-------- Extracted records

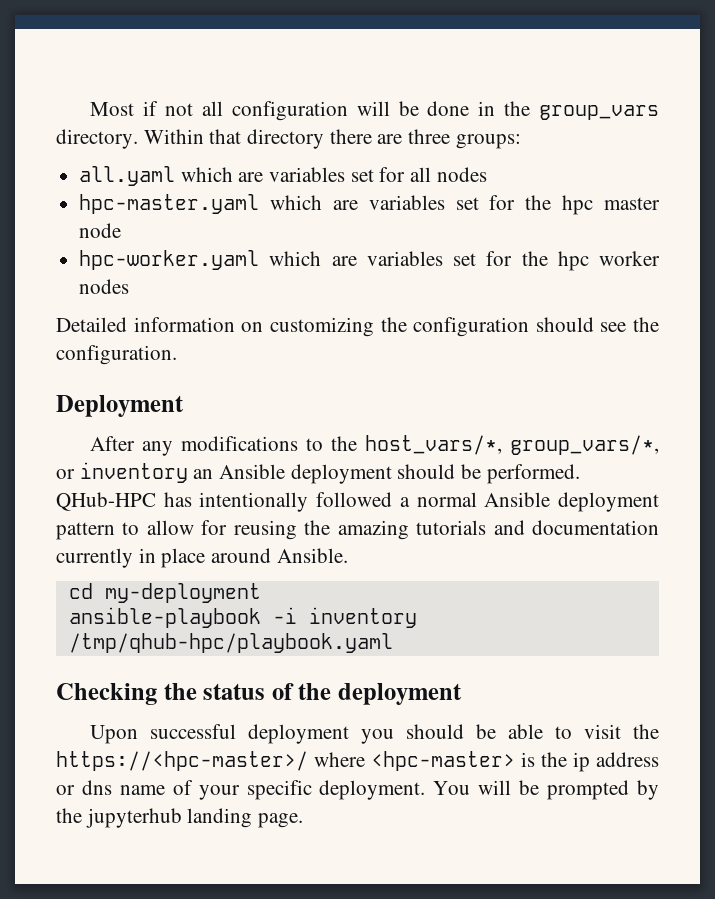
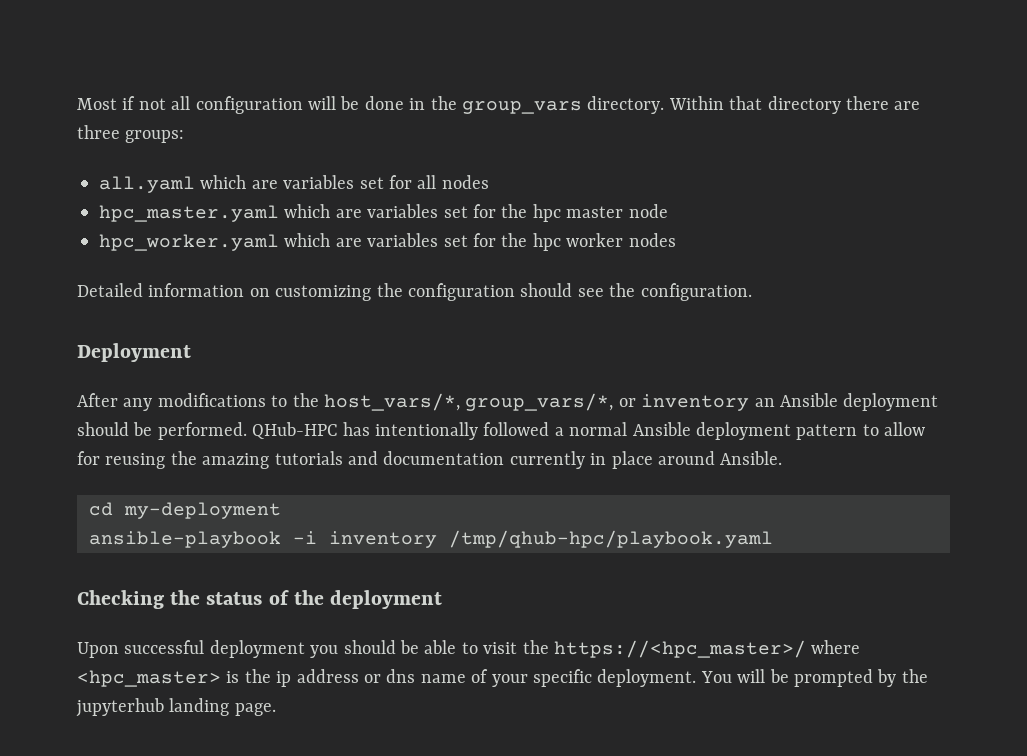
[79,194,260,214] hpc-master.yaml -> [99,205,279,222] hpc_master.yaml
[79,250,260,270] hpc-worker.yaml -> [99,234,279,251] hpc_worker.yaml
[56,751,515,771] https://<hpc-master>/ where <hpc-master> -> [553,640,861,658] [77,670,221,687] https://<hpc_master>/ where <hpc_master>

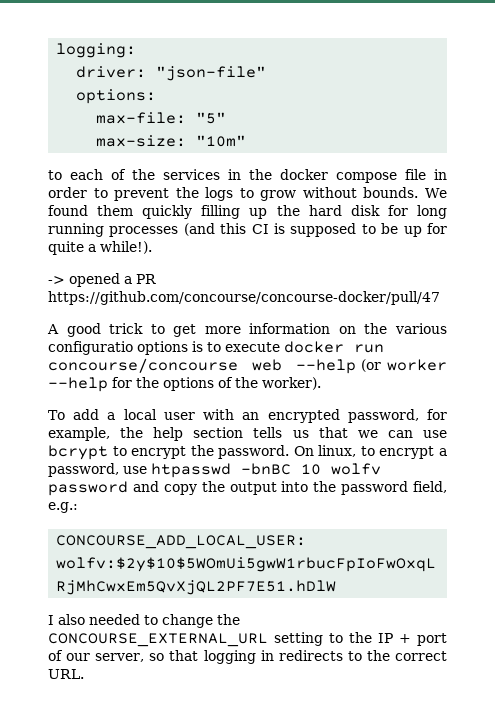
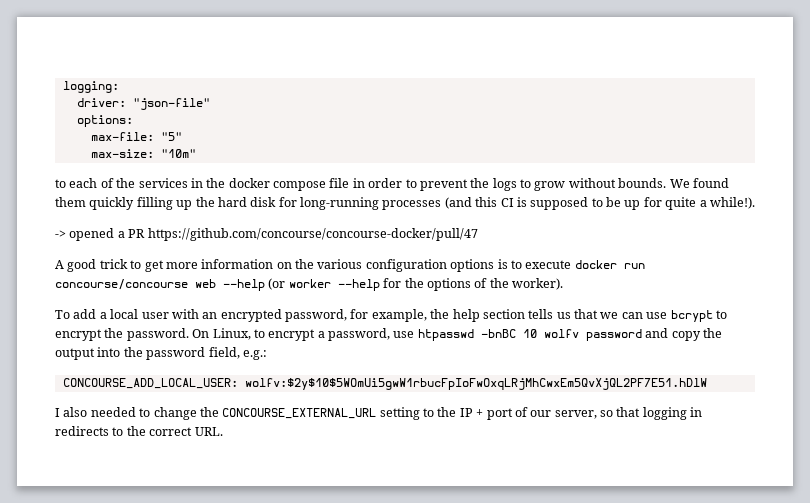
[416,205,447,219] [48,223,104,237] long running -> [300,197,379,210] long-running
[48,341,133,355] configuratio -> [365,259,447,272] configuration
[318,445,357,457] linux, -> [212,328,251,340] Linux,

----------------

* _Activity_
Extract all lines of the records above that include "master".

* _Response to this task_
[79,194,260,214] hpc-master.yaml -> [99,205,279,222] hpc_master.yaml
[56,751,515,771] https://<hpc-master>/ where <hpc-master> -> [553,640,861,658] [77,670,221,687] https://<hpc_master>/ where <hpc_master>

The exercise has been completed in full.